Thursday, July 10, 2008

MIN/MAX and Index Full Scans

We got a question at work today from a blogger in regard to his blog post entitled MIN and MAX Functions in a Single Query are Disastrous. If you check out his post, you'll see the details of his tests. Basically, he was wondering why the optimizer would choose to do a full table scan instead of using an INDEX FULL SCAN (MIN/MAX) operation for a query that contained both a MIN and a MAX function call on the same indexed column. I thought my answer to his question to us, about why the optimizer makes such a "bad" decision about the execution plan, would be a good topic for my post today.
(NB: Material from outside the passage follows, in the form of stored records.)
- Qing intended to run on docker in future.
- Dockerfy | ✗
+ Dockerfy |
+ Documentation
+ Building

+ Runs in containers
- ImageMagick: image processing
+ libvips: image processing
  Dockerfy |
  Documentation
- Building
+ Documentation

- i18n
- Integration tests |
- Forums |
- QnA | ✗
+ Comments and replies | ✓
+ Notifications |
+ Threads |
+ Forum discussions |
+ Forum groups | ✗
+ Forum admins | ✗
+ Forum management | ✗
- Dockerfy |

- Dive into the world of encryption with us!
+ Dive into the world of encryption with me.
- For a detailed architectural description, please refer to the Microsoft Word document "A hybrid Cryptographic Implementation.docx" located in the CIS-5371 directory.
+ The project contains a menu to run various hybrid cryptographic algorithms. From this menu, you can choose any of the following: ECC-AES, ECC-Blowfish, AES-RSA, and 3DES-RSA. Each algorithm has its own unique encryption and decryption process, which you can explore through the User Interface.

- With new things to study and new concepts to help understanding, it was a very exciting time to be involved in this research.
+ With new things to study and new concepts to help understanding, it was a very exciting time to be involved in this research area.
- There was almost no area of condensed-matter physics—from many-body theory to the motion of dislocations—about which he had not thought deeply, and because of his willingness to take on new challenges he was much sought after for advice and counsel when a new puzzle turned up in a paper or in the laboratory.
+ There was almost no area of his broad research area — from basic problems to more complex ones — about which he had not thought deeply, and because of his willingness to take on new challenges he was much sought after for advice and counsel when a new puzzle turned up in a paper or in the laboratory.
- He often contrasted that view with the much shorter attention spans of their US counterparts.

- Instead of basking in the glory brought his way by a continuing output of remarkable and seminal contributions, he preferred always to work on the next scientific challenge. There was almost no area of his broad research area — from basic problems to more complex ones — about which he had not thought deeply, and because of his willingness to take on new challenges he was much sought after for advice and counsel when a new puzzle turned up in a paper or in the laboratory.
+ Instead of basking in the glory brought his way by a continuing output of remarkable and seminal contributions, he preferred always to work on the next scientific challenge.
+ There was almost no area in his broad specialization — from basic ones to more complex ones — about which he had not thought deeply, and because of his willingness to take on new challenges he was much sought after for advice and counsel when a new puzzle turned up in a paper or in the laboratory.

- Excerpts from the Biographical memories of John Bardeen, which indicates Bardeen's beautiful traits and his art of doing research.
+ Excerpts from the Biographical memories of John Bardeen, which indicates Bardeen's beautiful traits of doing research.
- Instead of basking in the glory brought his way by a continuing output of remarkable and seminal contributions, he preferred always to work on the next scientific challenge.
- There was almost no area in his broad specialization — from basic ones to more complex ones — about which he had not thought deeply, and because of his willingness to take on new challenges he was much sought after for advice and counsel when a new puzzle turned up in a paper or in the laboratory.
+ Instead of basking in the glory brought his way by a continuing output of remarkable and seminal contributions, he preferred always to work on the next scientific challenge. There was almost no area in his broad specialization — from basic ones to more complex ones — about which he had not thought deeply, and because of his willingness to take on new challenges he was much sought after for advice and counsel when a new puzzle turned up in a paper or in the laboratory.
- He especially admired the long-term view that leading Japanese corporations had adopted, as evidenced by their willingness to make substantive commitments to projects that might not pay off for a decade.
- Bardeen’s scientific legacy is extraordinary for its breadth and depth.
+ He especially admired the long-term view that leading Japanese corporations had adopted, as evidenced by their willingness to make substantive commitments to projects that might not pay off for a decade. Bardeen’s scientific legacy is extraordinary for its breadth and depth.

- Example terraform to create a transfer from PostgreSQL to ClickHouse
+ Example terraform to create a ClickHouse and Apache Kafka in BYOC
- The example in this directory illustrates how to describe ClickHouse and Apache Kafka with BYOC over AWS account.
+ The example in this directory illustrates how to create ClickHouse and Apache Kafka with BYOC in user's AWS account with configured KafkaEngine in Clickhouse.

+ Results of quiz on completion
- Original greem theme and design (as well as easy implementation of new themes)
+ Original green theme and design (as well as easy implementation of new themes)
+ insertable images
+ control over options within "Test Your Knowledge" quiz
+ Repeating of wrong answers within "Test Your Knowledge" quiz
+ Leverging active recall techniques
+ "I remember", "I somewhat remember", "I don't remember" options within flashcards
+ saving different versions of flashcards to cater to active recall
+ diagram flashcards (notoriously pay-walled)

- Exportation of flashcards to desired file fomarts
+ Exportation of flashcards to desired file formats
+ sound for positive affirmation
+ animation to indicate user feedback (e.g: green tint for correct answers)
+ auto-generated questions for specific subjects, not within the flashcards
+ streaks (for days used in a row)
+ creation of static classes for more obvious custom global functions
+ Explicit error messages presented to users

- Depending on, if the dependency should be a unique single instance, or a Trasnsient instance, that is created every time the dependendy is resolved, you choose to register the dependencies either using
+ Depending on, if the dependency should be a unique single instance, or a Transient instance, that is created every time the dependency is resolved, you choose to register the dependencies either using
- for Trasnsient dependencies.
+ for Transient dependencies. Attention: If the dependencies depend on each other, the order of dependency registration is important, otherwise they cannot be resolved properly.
Normally, if you write a query that uses only one call, either MIN or MAX, the optimizer will use the INDEX FULL SCAN (MIN/MAX) optimization to read only through to the first leaf block (for MIN) and to the last leaf block (for MAX). This is a great optimization that can save hundreds/thousands of block accesses over either a full table scan or even an INDEX FAST FULL SCAN. But, as Momen's tests show, if you execute a query that has both MIN and MAX in it, the optimizer refuses to use this optimization although it would seem to us (the feeble human brain) that the optimizer should know that it could do the operation twice, once to get the first block and once to get the last block, right?

But, the optimizer can't do this. The INDEX FULL SCAN (MIN/MAX) operation will do either an index scan for the first leaf block or an index scan for the last leaf block. It can not do both at the same time. Think about it... The code to handle the operation would have to have some fairly specific logic in it to handle the dual calls.

The question to then ask is why wouldn't Oracle choose to add that logic? Well, since there's actually an easy way to get the result you want using the current operation's code path, I'd say Oracle didn't want to invest development time into writing specific case code when the simple branch of MIN or MAX can work properly as long as the developer knows how to write their SQL to invoke it.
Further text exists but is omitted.